Navigating a Pandemic with Predictive Analytics
Can predictive analytics help navigate the media landscape throughout this pandemic? Challenging. Unprecedented. Abnormal. There have been dozens of words used to describe what we have all experienced this year. Being flexible and adapting to the minute-by-minute changes this new way of life has thrown at us has extended far beyond managing Zoom school and working from home: How does an industry that relies on mostly brick-and-mortar sales distribution completely flip their model?
While learning and adapting should be a constant in what we do, it has been even more critical in approaching marketing and advertising in 2020, and that isn’t changing anytime soon. This is especially true for clients whose business relies on in-store shopping. Being nearly nine months into this “new normal,” we’ve been looking back at what we’ve had to do and where we’ve landed and how we’ve walked along this path with our clients.
From the end of Q1 2020 through the start of Q3 2020, our approach and execution had to be agile, adaptable, and flexible as we guided our direct-to-consumer clients who rely heavily on brick-and-mortar sales to a pure ecommerce brand. This shift became the foundation that would inform future strategies and project business outcomes for the remainder of 2020, through the holiday season, and into 2021.
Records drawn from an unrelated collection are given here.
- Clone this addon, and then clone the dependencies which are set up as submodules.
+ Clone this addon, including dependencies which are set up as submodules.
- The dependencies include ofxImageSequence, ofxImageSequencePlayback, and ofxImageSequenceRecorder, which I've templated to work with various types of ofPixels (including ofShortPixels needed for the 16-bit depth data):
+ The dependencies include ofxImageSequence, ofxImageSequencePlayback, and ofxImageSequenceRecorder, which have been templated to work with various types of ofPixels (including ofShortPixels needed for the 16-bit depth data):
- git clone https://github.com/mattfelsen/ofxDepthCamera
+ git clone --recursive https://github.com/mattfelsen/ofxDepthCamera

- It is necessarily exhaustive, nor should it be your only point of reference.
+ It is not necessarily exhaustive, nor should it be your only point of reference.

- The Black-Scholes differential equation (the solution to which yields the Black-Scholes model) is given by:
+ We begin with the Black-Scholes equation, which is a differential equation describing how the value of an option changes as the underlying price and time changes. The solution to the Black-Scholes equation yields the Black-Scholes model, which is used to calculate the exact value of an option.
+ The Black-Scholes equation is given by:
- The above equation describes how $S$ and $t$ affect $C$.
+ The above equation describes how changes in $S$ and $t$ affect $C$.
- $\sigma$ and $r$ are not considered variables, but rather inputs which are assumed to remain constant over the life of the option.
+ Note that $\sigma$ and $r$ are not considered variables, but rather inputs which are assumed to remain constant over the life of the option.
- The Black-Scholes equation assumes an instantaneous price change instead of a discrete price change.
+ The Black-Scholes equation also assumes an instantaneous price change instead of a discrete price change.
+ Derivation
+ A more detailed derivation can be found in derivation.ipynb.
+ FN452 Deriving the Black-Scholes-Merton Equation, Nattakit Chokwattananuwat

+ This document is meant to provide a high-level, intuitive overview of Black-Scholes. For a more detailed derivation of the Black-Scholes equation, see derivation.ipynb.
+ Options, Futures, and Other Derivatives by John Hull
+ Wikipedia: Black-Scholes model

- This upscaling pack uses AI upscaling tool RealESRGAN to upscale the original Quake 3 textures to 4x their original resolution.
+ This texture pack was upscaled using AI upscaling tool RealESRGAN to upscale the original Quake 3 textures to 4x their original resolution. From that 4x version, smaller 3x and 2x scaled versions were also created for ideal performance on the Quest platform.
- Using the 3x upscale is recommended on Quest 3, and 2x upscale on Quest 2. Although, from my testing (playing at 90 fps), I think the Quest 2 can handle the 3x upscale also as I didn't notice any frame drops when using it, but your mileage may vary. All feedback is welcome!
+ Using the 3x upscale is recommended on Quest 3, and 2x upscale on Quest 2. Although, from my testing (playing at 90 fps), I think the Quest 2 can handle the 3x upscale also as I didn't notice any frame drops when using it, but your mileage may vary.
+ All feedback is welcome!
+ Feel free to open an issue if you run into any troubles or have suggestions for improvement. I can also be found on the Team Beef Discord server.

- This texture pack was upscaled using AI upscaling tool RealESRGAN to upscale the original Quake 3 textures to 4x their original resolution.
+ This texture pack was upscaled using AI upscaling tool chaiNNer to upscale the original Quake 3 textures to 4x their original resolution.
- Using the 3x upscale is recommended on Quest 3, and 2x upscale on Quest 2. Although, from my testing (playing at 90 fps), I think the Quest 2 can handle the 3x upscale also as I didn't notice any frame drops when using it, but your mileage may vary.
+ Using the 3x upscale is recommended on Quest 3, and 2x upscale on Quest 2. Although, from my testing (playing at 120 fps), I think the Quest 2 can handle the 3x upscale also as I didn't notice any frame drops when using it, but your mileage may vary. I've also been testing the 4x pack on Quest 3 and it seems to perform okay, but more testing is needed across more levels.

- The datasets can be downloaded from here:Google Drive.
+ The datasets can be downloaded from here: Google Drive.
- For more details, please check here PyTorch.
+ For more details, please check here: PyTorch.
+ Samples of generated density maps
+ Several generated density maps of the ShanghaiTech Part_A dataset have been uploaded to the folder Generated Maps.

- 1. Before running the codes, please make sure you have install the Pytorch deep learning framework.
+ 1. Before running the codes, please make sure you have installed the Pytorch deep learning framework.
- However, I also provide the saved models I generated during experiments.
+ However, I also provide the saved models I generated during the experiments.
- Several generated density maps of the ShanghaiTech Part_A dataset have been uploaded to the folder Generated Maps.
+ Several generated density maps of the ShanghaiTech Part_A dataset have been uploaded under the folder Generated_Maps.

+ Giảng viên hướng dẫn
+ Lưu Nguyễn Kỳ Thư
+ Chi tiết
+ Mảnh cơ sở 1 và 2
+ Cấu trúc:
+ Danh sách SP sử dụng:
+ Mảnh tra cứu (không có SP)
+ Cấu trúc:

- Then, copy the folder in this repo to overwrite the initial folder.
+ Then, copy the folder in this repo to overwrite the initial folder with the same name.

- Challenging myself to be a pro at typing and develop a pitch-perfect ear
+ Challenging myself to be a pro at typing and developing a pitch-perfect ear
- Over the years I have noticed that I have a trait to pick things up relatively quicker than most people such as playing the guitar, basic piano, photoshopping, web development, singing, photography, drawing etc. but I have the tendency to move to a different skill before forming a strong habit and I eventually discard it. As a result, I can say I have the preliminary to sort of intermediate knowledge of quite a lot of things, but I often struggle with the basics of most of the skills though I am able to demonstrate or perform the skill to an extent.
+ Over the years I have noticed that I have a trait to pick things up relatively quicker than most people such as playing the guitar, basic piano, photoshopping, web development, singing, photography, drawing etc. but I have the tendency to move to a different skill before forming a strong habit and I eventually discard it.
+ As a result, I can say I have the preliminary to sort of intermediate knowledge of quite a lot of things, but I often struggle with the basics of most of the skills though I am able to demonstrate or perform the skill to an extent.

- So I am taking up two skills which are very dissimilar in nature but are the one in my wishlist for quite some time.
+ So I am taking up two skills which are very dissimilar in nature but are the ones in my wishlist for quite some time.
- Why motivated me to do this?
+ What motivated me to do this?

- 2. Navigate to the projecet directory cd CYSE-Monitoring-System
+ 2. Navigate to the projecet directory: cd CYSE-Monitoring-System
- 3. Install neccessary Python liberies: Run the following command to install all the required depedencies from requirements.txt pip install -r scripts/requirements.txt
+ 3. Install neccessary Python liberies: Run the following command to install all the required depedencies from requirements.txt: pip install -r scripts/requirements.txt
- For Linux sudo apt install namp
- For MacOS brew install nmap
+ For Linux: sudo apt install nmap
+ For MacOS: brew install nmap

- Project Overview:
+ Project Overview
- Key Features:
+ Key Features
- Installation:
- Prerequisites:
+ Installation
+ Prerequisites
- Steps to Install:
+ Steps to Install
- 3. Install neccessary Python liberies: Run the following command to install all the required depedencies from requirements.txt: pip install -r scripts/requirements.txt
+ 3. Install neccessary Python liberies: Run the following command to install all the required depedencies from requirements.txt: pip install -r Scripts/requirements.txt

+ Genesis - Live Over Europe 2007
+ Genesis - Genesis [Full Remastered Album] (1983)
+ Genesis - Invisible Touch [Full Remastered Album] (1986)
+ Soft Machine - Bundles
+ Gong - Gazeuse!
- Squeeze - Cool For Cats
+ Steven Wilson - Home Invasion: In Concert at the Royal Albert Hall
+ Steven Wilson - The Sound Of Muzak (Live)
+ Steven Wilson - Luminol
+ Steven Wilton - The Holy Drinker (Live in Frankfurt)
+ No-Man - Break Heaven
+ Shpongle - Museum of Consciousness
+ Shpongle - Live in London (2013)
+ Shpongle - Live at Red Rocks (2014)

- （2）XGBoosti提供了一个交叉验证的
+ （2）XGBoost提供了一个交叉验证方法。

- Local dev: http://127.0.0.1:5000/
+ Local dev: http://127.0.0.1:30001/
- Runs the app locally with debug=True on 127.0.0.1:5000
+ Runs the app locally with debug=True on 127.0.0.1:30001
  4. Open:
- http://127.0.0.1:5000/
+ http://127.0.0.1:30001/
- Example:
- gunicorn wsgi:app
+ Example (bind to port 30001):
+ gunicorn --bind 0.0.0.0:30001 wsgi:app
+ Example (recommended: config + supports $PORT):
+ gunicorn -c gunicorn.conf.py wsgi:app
Because of our consultative relationships with our clients and our solutions-focused strategic approach, we’ve seen some clients reporting double- and triple-digit business growth, even during peak lockdown times early on in the pandemic. As retail locations began to reopen in parts of the country, business as usual would have been quite unusual, and we were prepared to address those challenges head-on.
How did we do it?
As most businesses were shifting to a 100% remote working environment, it was critical for us to stay connected with our clients seamlessly, as we couldn’t gather in a room to collaborate, we couldn’t engage in face-to-face meetings, and the daily connections in making business decisions and discussing current trends looked vastly different. And none of this shift in communication could come at the cost of delivering superior outcomes for our clients. As our clients’ business shifted from physical store sales to ecommerce-only, our teams had to also evolve to operate in a digital-only world.
Risk Assessment Re-Establishes Baseline
Leveraging historical performance data from our MarketsmithIQ Trade Area Model, we determined the impact of physical brick-and-mortar locations closing at the individual store level, and how business expectations would shift from retail to web. Each media tactic was evaluated based on ROI impacts, and how each sales channel impacted those ROIs to re-establish performance baselines as we shifted to a web-focused strategy.
Defining Key Business Performance Levers
The first several weeks of the pandemic were most critical in achieving future success. We worked closely with client teams to lay out the potential business levers, from media spend by tactic to impact of COVID-19 by state, all the way to promotional penetration at a localized level. These business levers were then evaluated in near real time over the following four to eight weeks, identifying the core business drivers during the initial shutdown, as well as defining new, improved variables feeding our predictive analytics models.
Evolving Predictive Analytics
Our team of analysts had to reshape the structure by which we were measuring media results, based on the measurement and evaluation of the new performance levers identified through the strategic pivot of our clients’ business models. This extended beyond ecommerce to encompass how performance looked after physical stores began to reopen. Our media reporting evolved, going beyond just media attribution to account for performance trends as markets began to step into a new phase of business as usual. This new foundation of measurement ultimately fed into our data modeling solutions for deeper insights and more accurate predictions.
Incorporating this new structure of media measurement into our media mix modeling tool was critical in accurate modeling for future business success. Continuous evaluation into media budget risk and reward against different business models – ecommerce-only vs. a combined brick-and-mortar/ecommerce model – and the revision of those modeling inputs allow us to view predictive analytics models against different future scenarios as the ever-changing day-to-day life during this pandemic evolves.